Task details:
Below are some entries. Copy each line that holds the string "position".

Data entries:
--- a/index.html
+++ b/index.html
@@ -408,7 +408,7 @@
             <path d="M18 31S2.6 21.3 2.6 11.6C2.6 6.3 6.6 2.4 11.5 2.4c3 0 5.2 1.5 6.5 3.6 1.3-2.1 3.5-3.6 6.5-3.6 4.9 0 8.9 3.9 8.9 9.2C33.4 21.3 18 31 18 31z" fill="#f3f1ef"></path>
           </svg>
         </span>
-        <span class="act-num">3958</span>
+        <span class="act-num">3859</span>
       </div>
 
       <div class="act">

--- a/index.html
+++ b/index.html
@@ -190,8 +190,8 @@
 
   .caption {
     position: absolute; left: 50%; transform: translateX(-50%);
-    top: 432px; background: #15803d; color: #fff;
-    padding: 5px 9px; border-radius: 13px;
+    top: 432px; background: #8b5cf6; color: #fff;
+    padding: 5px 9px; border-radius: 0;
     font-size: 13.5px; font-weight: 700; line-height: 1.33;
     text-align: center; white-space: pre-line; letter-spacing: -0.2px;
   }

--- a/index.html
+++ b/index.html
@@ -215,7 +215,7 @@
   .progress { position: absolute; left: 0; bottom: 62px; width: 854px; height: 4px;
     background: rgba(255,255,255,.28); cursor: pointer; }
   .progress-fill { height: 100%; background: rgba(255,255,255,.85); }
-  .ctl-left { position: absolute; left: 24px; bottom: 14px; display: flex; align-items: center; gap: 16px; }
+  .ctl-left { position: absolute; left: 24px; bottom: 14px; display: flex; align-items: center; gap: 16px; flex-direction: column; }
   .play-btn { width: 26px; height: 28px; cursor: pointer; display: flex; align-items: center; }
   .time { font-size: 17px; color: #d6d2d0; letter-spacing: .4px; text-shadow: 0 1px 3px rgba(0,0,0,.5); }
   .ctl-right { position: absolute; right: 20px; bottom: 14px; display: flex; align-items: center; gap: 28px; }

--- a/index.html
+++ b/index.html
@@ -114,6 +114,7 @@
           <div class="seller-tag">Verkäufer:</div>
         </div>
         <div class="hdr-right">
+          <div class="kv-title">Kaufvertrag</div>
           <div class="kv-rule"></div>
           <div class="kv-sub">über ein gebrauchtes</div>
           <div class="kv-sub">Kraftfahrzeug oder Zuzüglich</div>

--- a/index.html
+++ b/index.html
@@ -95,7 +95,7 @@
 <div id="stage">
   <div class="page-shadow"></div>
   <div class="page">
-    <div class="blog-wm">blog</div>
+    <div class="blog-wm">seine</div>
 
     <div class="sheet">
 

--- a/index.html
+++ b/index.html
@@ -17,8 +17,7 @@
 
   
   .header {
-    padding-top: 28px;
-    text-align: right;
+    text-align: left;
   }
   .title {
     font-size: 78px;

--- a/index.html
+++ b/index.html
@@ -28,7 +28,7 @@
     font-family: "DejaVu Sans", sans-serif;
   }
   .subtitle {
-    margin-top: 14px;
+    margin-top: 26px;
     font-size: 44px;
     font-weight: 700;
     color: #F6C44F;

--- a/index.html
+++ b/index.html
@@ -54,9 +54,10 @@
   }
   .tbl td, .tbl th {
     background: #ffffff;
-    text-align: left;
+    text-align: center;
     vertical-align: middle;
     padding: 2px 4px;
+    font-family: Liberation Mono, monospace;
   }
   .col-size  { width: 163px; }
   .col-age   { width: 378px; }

Solution to this problem:
     position: absolute; left: 50%; transform: translateX(-50%);
   .progress { position: absolute; left: 0; bottom: 62px; width: 854px; height: 4px;
-  .ctl-left { position: absolute; left: 24px; bottom: 14px; display: flex; align-items: center; gap: 16px; }
+  .ctl-left { position: absolute; left: 24px; bottom: 14px; display: flex; align-items: center; gap: 16px; flex-direction: column; }
   .ctl-right { position: absolute; right: 20px; bottom: 14px; display: flex; align-items: center; gap: 28px; }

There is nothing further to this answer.